Easilydo, which is available in English for iPhone and iPod Touch in 46 countries, aims to be a pervasive assistant that uncovers tasks from email, calendars, social network and address books.

Tasks it helps to tackle include sending a birthday greeting through Facebook, tracking shipments, or adding contacts to an address book. Twenty four tasks can be detected and are cued up visually within the app.

"We're focusing on the consumer with recognition that most consumers, especially those with high-end smartphones also have professional tasks that they want to get done," said Mikael Berner, the CEO of San-Francisco-based company Easilydo.

According to Berner, the app is useful for knocking off tasks in batches, and also for getting assistance with impending chores.

If there's an upcoming conference call, the app will dial into the number.
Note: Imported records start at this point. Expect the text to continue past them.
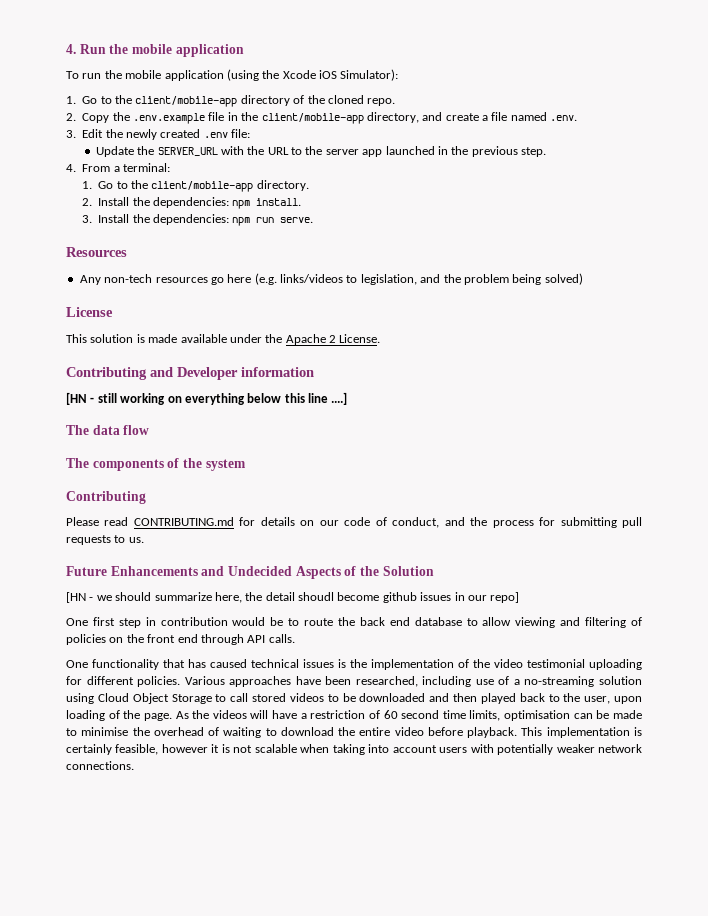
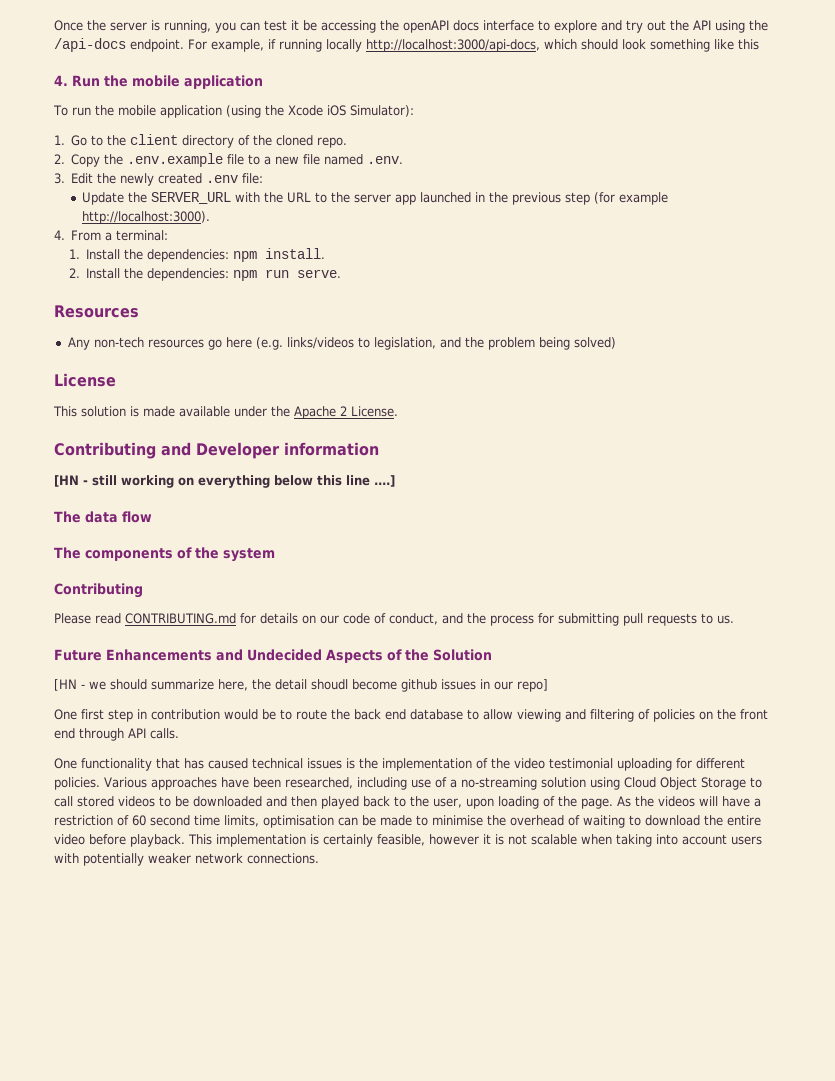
(66, 49) none -> [54,20,768,33] [54,38,759,52] Once the server is running, you can test it be accessing the openAPI docs interface to explore and try out the API using the /api-docs endpoint. For example, if running locally http://localhost:3000/api-docs, which should look something like this //
[135,96,238,107] client/mobile-app -> [130,134,179,145] client
[227,112,488,124] in the client/mobile-app directory, and create a -> [248,154,300,165] to a new
[521,147,547,157] step. -> [565,192,669,205] [82,211,211,224] step (for example http://localhost:3000).
[98,180,309,192] [82,198,93,206] Go to the client/mobile-app directory. // 2. -> (80, 254) none
[82,215,93,223] 3. -> [68,268,80,278] 2.

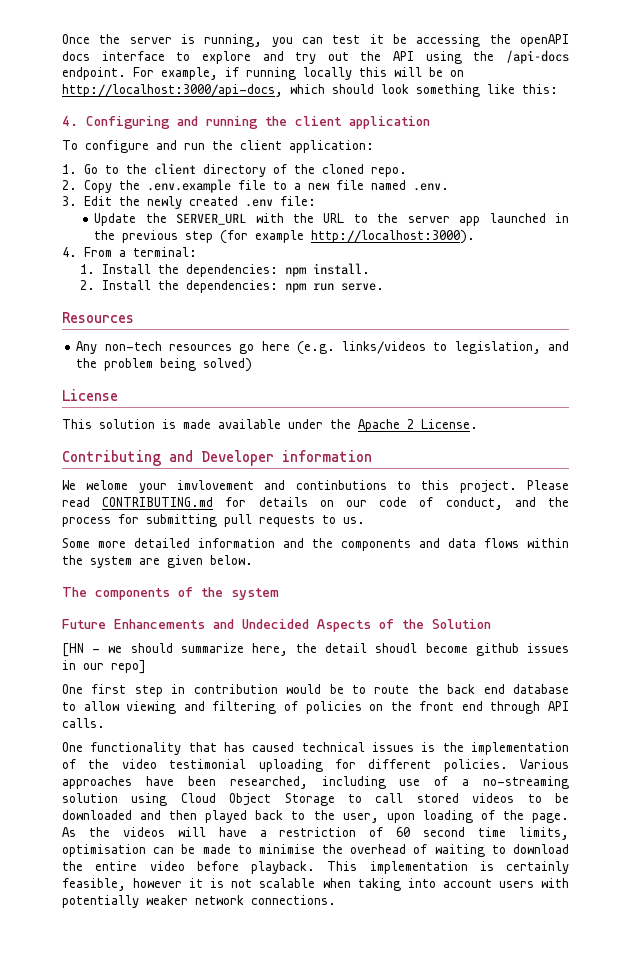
(362, 45) none -> [359,67,464,77] this will be on
[738,39,759,50] [54,75,263,89] [53,105,414,118] this // 4. Run the mobile application // To run the mobile application (using the Xcode iOS Simulator): -> [522,84,558,94] [62,116,430,129] [62,140,374,153] this: // 4. Configuring and running the client application // To configure and run the client application:
[54,475,395,488] [54,511,152,523] [54,547,275,562] [54,583,143,598] [HN - still working on everything below this line ....] // The data flow // The components of the system // Contributing // -> [62,480,517,493] We welome your imvlovement and continbutions to this project.
(734, 619) none -> [62,538,569,551] [62,555,253,568] [62,587,279,600] // Some more detailed information and the components and data flows within the system are given below. // The components of the system

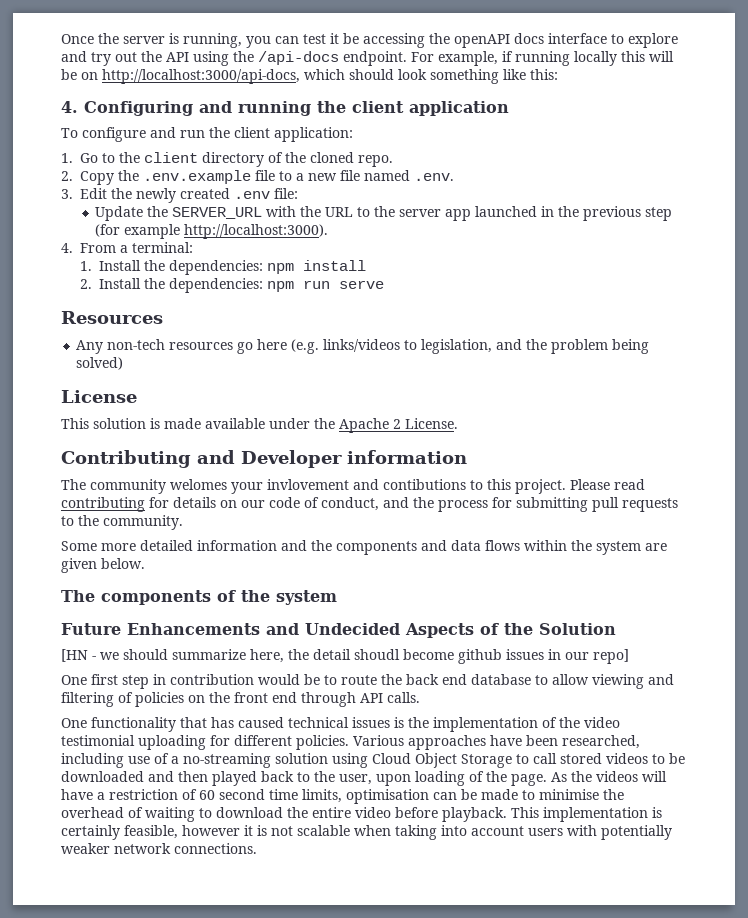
[312,263,370,275] install. -> [302,260,366,271] install
[340,283,384,291] serve. -> [338,280,384,289] serve
[62,480,387,493] We welome your imvlovement and continbutions -> [61,479,466,494] The community welomes your invlovement and contibutions
[102,497,214,507] CONTRIBUTING.md -> [61,497,145,512] contributing
[343,517,365,524] us. -> [78,515,183,530] the community.

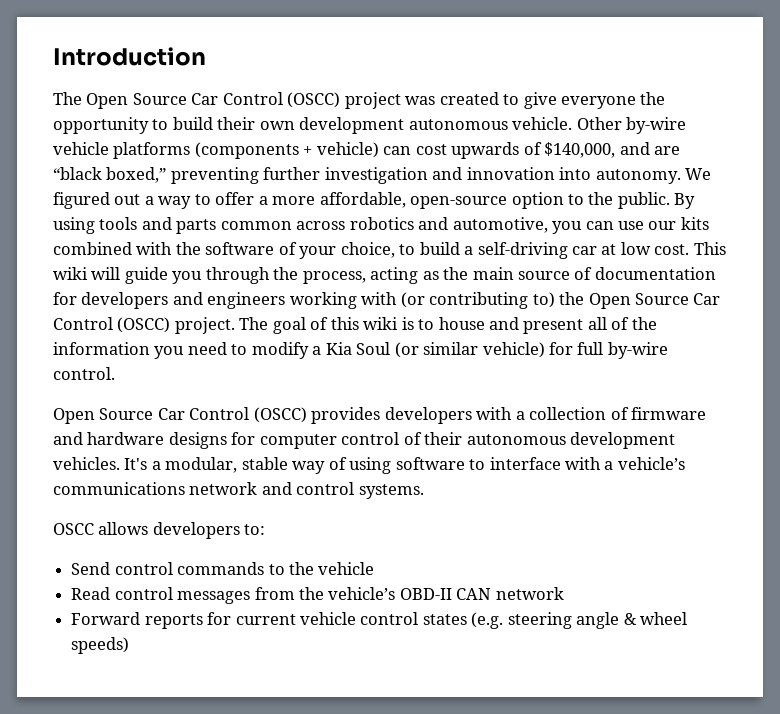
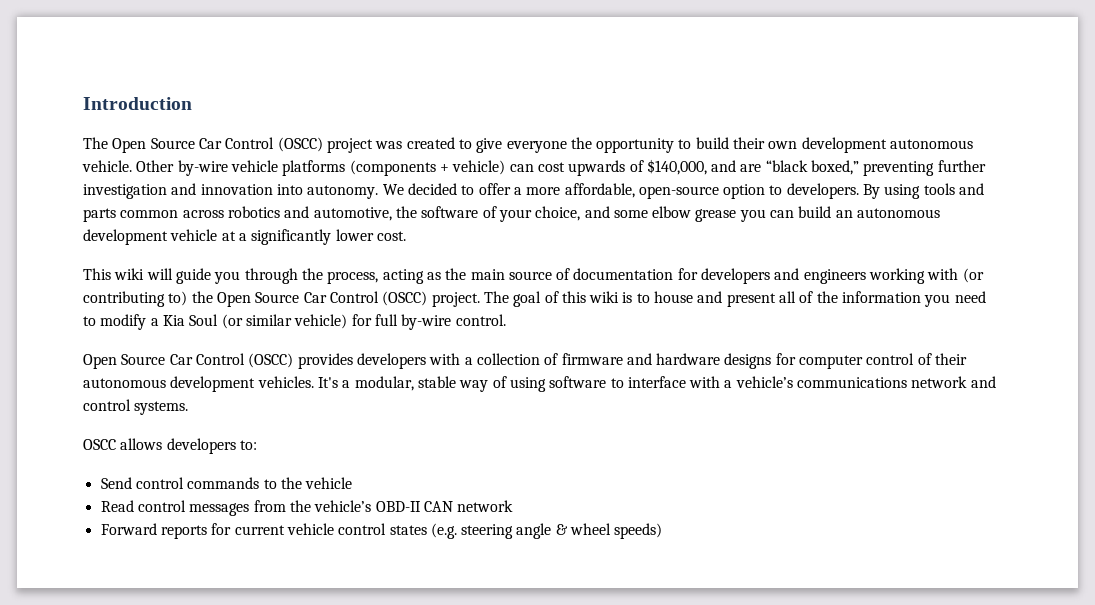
[53,192,192,209] figured out a way -> [407,183,457,195] decided
[588,192,670,209] the public. -> [786,183,859,199] developers.
[552,217,709,234] [53,242,173,255] you can use our kits combined with -> (392, 214) none
[399,242,651,259] to build a self-driving car at low -> [584,206,941,222] [83,229,374,245] and some elbow grease you can build an autonomous development vehicle at a significantly lower
(690, 249) none -> (406, 236) //

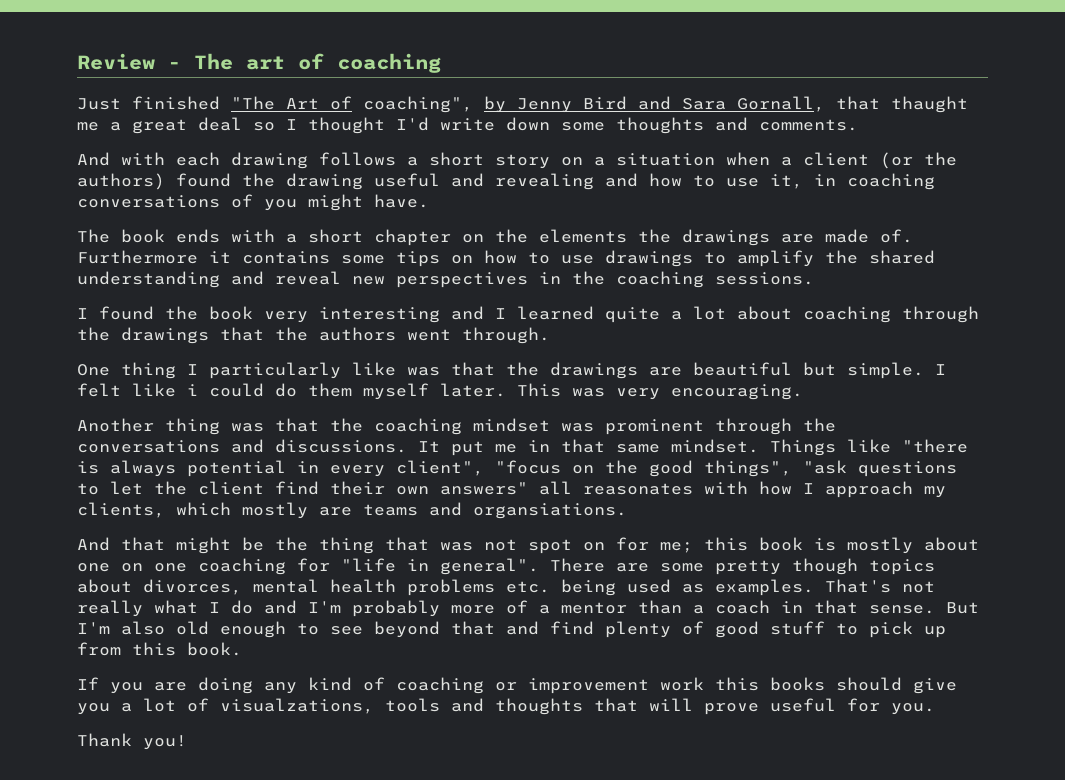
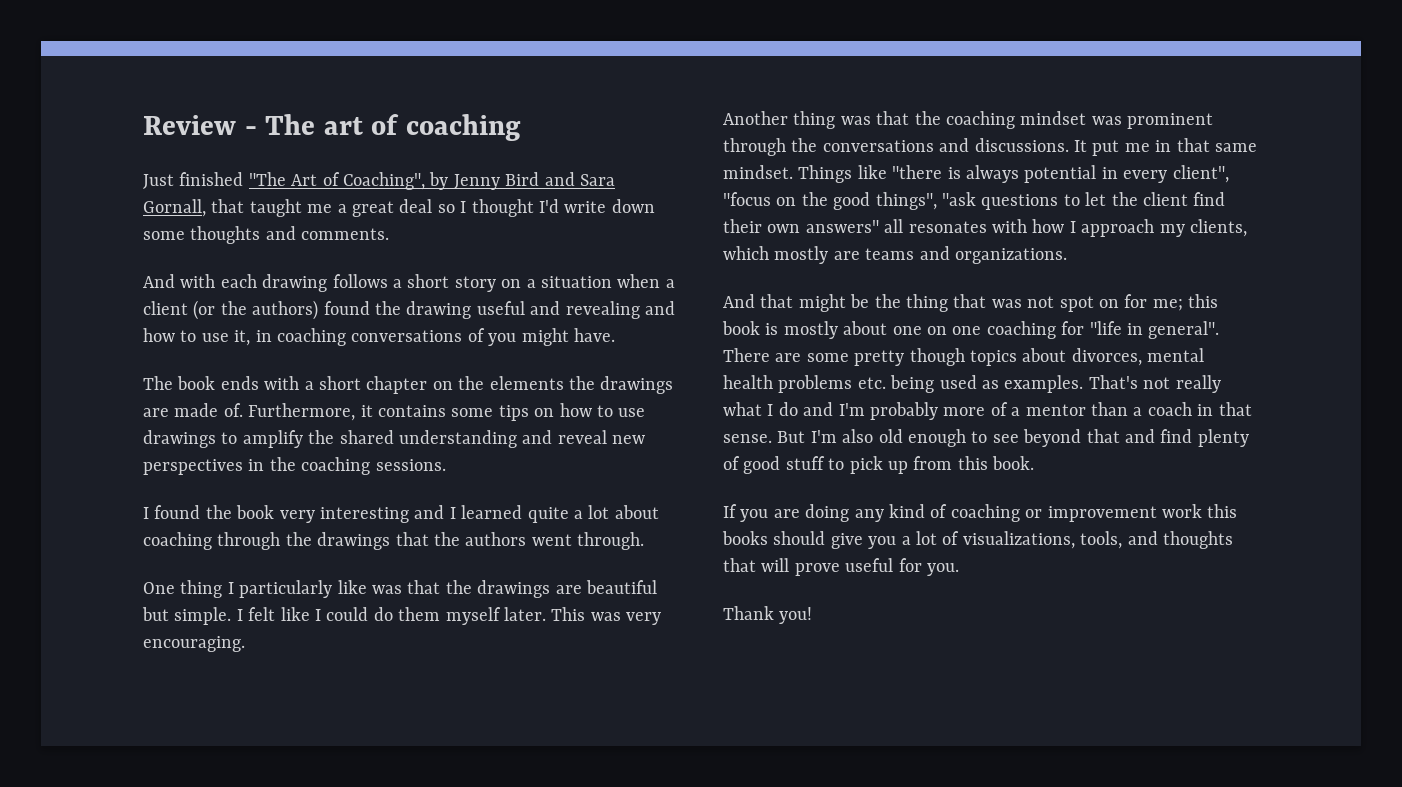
[363,96,473,113] coaching", -> [343,172,425,190] Coaching",
[891,96,968,113] thaught -> [249,199,302,217] taught
[77,250,198,264] Furthermore -> [248,403,356,421] Furthermore,
[187,384,198,396] i -> [315,609,321,621] I
[583,483,693,495] reasonates -> [908,221,987,233] resonates
[473,503,627,519] organsiations. -> [955,248,1067,264] organizations.
[220,698,440,714] visualzations, tools -> [962,531,1123,549] visualizations, tools,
If there's an in-person meeting, it will remind the user when it's time to leave, and even provide a map to get there.

"We look at your location and if there's a major change in location we calculate the drive time and notify you 15 minutes before you should leave," Berner explained.

The app is also constantly on the lookout for news from social networks using language processing technology that can detect, for example, when someone buys a new home or gets engaged, so that a greeting or gift can be sent using the app.

"Every person has to make roughly 35,000 decisions a day, and the more decisions you have to make, the more worn out you are at the end of the day," said Berner, adding that only about five percent of those decision are conscious.

Another problem the app aims to ease is context switching, being diverted from one task to another before eventually returning to complete it.

According to Berner, the average office worker switches tasks every three minutes and doesn't return to a particular task until 22 minutes later.

"We think by helping to bring the information right when you need it and when you can do something about it we're helping to reduce that problem as well," he said.

The company plans to add new tasks monthly and to create a way for users to create custom tasks. It also plans to release an Android app and hopes to work with businesses such as banks or airlines to help their customers with tasks such as paying bills, checking into airlines or booking flights.

Similar apps include Google Now for Android, and Cue for iPhone.